Problem description: The listing below is to be given again in full and word for word, without its images.

+-------+

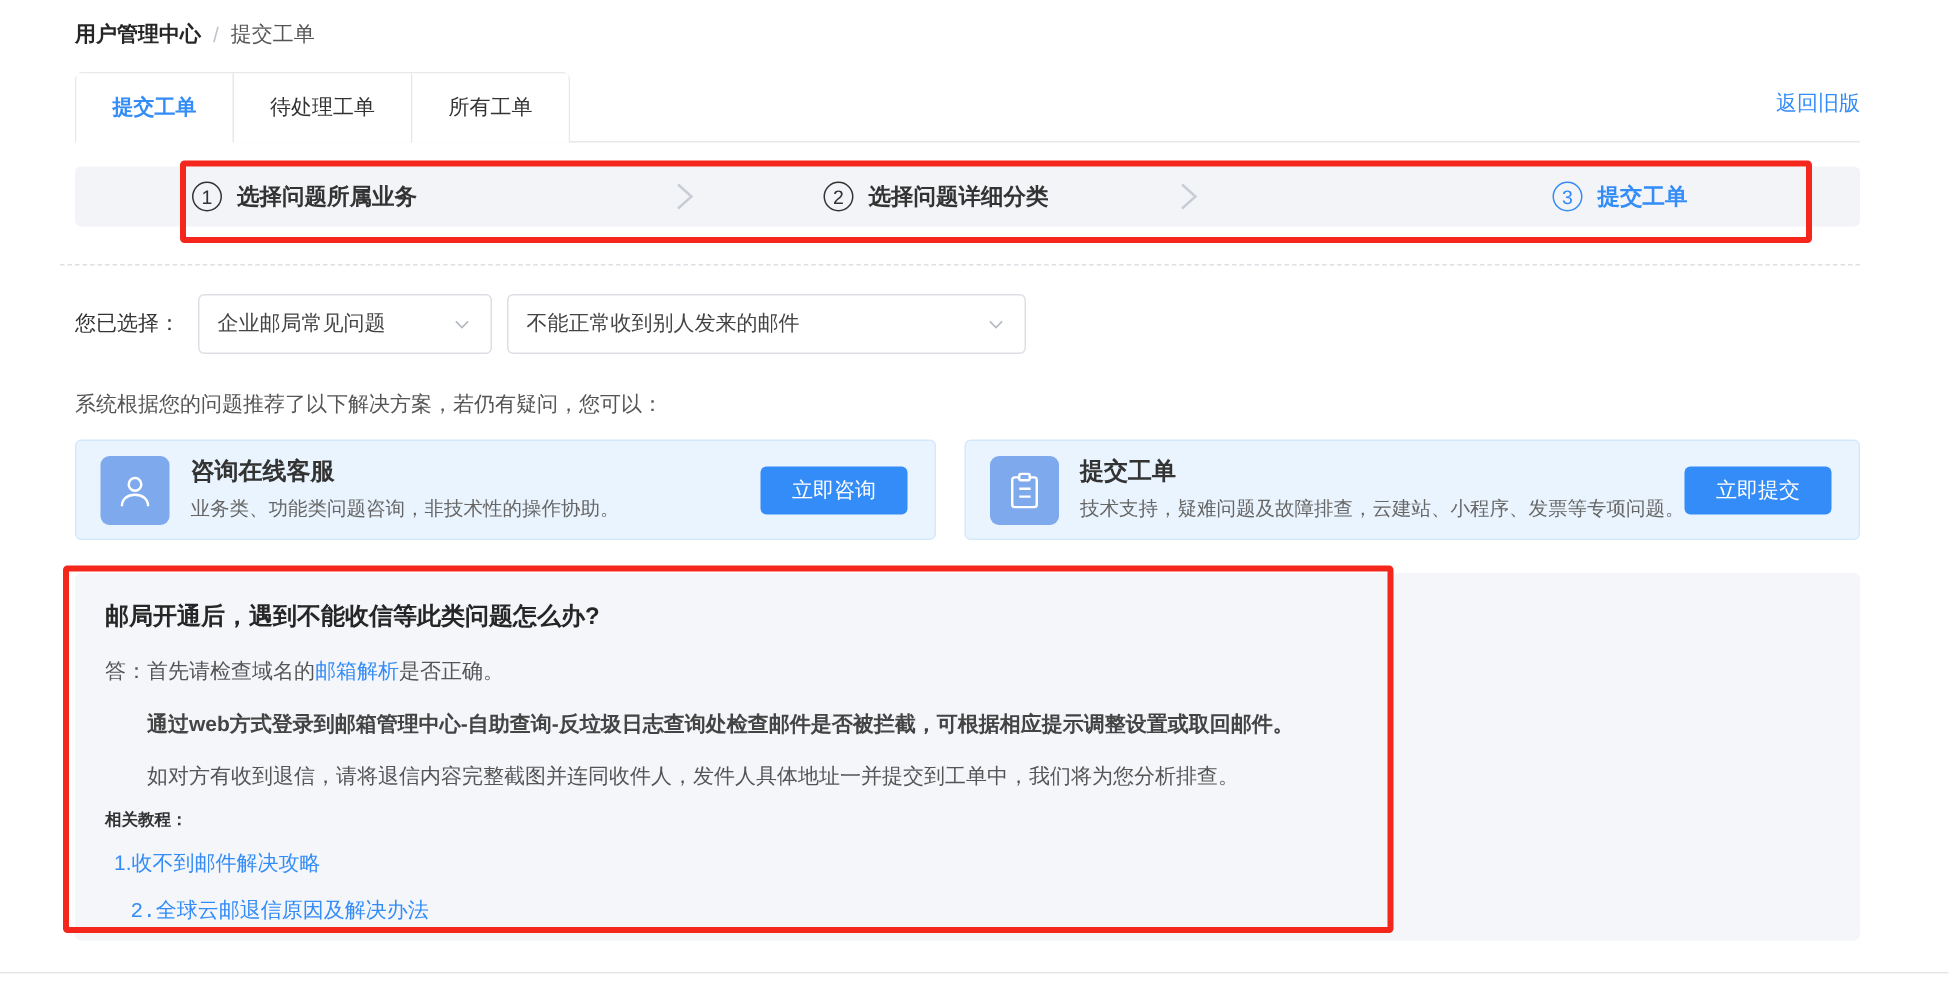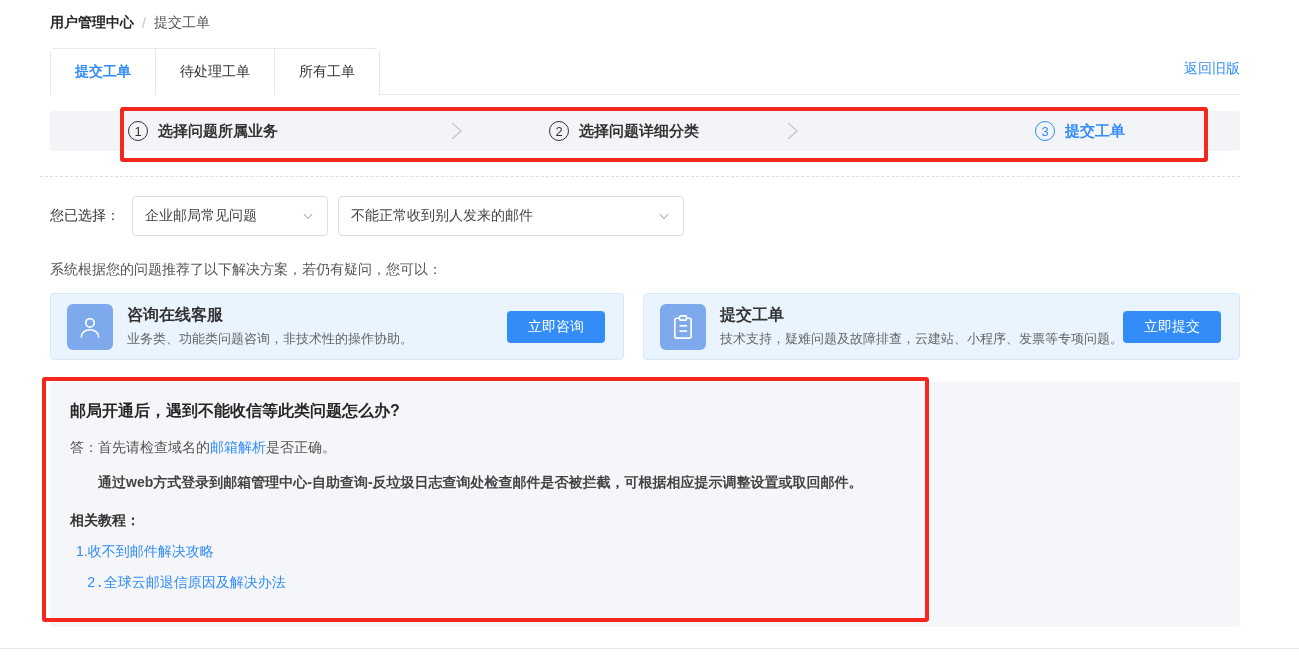--- a/index.html
+++ b/index.html
@@ -64,21 +64,21 @@
   .card-desc { font-size: 13px; color: #666; margin-top: 5px; white-space: nowrap; }
   .card-btn { width: 98px; height: 32px; background: #338cf7; color: #fff; font-size: 14px; border: none; border-radius: 4px; cursor: pointer; flex-shrink: 0; font-family: inherit; }
 
   
   .faq-panel { margin-top: 22px; height: 245px; background: #f4f6fa; border-radius: 4px; padding: 19px 20px; }
   .faq-question { font-size: 16px; font-weight: bold; color: #262626; }
   .faq-line { font-size: 14px; color: #555; margin-top: 17px; }
   .faq-line.indent { padding-left: 28px; }
   .faq-line.bold { font-weight: bold; color: #444; }
   .faq-link { color: #338cf7; cursor: pointer; }
-  .faq-tutorials-label { font-size: 14px; font-weight: bold; color: #333; margin-top: 20px; }
+  .faq-tutorials-label { font-size: 11px; font-weight: bold; color: #333; margin-top: 12px; }
   .faq-tutorial { font-size: 14px; color: #338cf7; margin-top: 13px; cursor: pointer; }
   .faq-tutorial.t1 { padding-left: 6px; }
   .faq-tutorial.t2 { padding-left: 17px; font-family: Liberation Mono, monospace; }
 
   
   .annotation { position: absolute; border: 4px solid #f5261c; border-radius: 3px; pointer-events: none; z-index: 10; }
   .ann-steps { left: 120px; top: 107px; width: 1088px; height: 55px; }
   .ann-faq { left: 42px; top: 377px; width: 887px; height: 245px; }
 
   
@@ -187,20 +187,21 @@
       <button class="card-btn">立即提交</button>
     </div>
   </div>
 
   <div class="faq-panel">
     <div class="faq-question">邮局开通后，遇到不能收信等此类问题怎么办?</div>
     <div class="faq-line">
       <span>答：首先请检查域名的</span><span class="faq-link">邮箱解析</span><span>是否正确。</span>
     </div>
     <div class="faq-line indent bold">通过web方式登录到邮箱管理中心-自助查询-反垃圾日志查询处检查邮件是否被拦截，可根据相应提示调整设置或取回邮件。</div>
+    <div class="faq-line indent">如对方有收到退信，请将退信内容完整截图并连同收件人，发件人具体地址一并提交到工单中，我们将为您分析排查。</div>
     <div class="faq-tutorials-label">相关教程：</div>
     <div class="faq-tutorial t1">1.收不到邮件解决攻略</div>
     <div class="faq-tutorial t2">2.全球云邮退信原因及解决办法</div>
   </div>
 
 </div>
 
 <div class="annotation ann-steps"></div>
 <div class="annotation ann-faq"></div>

+-------+

Result:
--- a/index.html
+++ b/index.html
@@ -64,21 +64,21 @@
   .card-desc { font-size: 13px; color: #666; margin-top: 5px; white-space: nowrap; }
   .card-btn { width: 98px; height: 32px; background: #338cf7; color: #fff; font-size: 14px; border: none; border-radius: 4px; cursor: pointer; flex-shrink: 0; font-family: inherit; }
 
   
   .faq-panel { margin-top: 22px; height: 245px; background: #f4f6fa; border-radius: 4px; padding: 19px 20px; }
   .faq-question { font-size: 16px; font-weight: bold; color: #262626; }
   .faq-line { font-size: 14px; color: #555; margin-top: 17px; }
   .faq-line.indent { padding-left: 28px; }
   .faq-line.bold { font-weight: bold; color: #444; }
   .faq-link { color: #338cf7; cursor: pointer; }
-  .faq-tutorials-label { font-size: 14px; font-weight: bold; color: #333; margin-top: 20px; }
+  .faq-tutorials-label { font-size: 11px; font-weight: bold; color: #333; margin-top: 12px; }
   .faq-tutorial { font-size: 14px; color: #338cf7; margin-top: 13px; cursor: pointer; }
   .faq-tutorial.t1 { padding-left: 6px; }
   .faq-tutorial.t2 { padding-left: 17px; font-family: Liberation Mono, monospace; }
 
   
   .annotation { position: absolute; border: 4px solid #f5261c; border-radius: 3px; pointer-events: none; z-index: 10; }
   .ann-steps { left: 120px; top: 107px; width: 1088px; height: 55px; }
   .ann-faq { left: 42px; top: 377px; width: 887px; height: 245px; }
 
   
@@ -187,20 +187,21 @@
       <button class="card-btn">立即提交</button>
     </div>
   </div>
 
   <div class="faq-panel">
     <div class="faq-question">邮局开通后，遇到不能收信等此类问题怎么办?</div>
     <div class="faq-line">
       <span>答：首先请检查域名的</span><span class="faq-link">邮箱解析</span><span>是否正确。</span>
     </div>
     <div class="faq-line indent bold">通过web方式登录到邮箱管理中心-自助查询-反垃圾日志查询处检查邮件是否被拦截，可根据相应提示调整设置或取回邮件。</div>
+    <div class="faq-line indent">如对方有收到退信，请将退信内容完整截图并连同收件人，发件人具体地址一并提交到工单中，我们将为您分析排查。</div>
     <div class="faq-tutorials-label">相关教程：</div>
     <div class="faq-tutorial t1">1.收不到邮件解决攻略</div>
     <div class="faq-tutorial t2">2.全球云邮退信原因及解决办法</div>
   </div>
 
 </div>
 
 <div class="annotation ann-steps"></div>
 <div class="annotation ann-faq"></div>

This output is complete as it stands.